> _Task instructions_: The span to repeat in the listing below runs from the line containing "(952, 1104) none" to the line containing "(237, 356) none", inclusive. Repeat it exactly, and only it.

> _Extracted data_:
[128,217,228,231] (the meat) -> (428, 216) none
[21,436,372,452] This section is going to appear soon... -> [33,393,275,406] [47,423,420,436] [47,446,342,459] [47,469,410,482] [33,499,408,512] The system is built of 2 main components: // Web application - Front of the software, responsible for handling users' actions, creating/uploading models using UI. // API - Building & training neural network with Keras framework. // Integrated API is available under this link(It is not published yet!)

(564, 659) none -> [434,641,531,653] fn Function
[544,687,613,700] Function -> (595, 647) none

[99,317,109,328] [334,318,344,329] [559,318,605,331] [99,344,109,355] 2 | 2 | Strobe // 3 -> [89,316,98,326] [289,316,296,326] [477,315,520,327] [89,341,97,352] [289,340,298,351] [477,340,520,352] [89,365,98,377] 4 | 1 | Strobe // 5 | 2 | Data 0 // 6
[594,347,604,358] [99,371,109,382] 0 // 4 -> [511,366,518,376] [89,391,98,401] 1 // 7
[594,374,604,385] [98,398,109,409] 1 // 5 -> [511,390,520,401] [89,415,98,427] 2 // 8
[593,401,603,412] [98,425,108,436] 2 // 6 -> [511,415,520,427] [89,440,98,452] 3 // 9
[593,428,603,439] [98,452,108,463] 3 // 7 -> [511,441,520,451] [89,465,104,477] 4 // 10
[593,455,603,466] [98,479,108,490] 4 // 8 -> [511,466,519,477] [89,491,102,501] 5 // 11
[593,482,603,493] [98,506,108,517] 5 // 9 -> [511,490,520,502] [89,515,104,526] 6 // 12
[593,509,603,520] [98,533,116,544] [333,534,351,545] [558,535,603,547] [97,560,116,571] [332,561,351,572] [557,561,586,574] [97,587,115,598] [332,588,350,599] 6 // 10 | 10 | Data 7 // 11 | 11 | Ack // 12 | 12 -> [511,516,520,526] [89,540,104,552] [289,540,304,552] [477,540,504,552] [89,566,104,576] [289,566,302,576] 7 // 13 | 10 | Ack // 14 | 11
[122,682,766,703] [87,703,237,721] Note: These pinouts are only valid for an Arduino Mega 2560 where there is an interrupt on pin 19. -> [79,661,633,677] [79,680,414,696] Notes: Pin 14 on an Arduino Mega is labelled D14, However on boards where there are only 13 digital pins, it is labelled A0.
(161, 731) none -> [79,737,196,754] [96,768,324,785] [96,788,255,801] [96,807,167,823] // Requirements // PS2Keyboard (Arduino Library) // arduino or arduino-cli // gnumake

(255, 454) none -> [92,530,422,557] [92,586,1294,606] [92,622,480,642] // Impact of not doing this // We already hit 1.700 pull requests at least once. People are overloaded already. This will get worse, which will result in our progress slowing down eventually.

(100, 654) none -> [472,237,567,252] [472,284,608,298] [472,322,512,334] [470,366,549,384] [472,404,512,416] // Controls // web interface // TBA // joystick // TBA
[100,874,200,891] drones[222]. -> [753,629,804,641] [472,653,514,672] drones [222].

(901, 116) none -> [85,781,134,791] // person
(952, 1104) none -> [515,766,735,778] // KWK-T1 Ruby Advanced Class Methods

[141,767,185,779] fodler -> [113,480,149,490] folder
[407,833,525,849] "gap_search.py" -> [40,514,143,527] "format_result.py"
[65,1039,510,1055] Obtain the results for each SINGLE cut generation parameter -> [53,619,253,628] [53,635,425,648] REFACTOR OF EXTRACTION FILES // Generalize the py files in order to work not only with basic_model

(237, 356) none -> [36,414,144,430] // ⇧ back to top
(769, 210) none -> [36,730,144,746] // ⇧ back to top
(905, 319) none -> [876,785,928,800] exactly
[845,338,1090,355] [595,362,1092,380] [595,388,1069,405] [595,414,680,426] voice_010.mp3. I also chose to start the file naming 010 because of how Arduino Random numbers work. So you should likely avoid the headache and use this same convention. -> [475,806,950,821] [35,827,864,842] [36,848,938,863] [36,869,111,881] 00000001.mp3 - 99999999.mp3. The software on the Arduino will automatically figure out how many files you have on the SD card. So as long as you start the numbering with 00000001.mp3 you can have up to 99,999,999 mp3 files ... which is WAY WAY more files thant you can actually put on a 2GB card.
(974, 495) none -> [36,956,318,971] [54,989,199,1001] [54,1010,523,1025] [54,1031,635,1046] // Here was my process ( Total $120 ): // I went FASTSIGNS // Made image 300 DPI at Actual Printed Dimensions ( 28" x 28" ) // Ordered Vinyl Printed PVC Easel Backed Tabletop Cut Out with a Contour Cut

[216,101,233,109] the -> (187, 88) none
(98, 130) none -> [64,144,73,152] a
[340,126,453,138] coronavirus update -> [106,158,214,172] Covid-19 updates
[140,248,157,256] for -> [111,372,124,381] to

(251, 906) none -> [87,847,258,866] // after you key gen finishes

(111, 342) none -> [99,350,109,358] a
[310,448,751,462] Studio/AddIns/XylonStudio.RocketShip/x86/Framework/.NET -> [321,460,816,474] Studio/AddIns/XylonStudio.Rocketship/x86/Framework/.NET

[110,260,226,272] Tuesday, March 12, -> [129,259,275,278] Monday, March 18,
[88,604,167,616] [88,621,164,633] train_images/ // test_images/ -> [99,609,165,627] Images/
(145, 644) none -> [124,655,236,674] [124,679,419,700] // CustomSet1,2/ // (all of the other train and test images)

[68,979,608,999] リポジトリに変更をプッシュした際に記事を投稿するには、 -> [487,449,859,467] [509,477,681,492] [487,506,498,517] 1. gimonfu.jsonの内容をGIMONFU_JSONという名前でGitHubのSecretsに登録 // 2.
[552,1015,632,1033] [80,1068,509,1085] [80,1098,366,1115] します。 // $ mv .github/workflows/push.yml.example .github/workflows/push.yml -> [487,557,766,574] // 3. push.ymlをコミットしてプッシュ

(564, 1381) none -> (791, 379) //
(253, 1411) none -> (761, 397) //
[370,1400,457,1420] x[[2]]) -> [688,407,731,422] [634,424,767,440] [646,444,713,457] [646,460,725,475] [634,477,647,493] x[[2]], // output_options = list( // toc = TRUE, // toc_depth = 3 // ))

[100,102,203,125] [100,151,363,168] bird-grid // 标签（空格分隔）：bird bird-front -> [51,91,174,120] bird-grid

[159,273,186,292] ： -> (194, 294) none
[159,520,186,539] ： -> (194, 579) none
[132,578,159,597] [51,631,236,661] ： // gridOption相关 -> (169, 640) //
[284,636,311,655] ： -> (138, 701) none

> _Answer_:
(952, 1104) none -> [515,766,735,778] // KWK-T1 Ruby Advanced Class Methods

[141,767,185,779] fodler -> [113,480,149,490] folder
[407,833,525,849] "gap_search.py" -> [40,514,143,527] "format_result.py"
[65,1039,510,1055] Obtain the results for each SINGLE cut generation parameter -> [53,619,253,628] [53,635,425,648] REFACTOR OF EXTRACTION FILES // Generalize the py files in order to work not only with basic_model

(237, 356) none -> [36,414,144,430] // ⇧ back to top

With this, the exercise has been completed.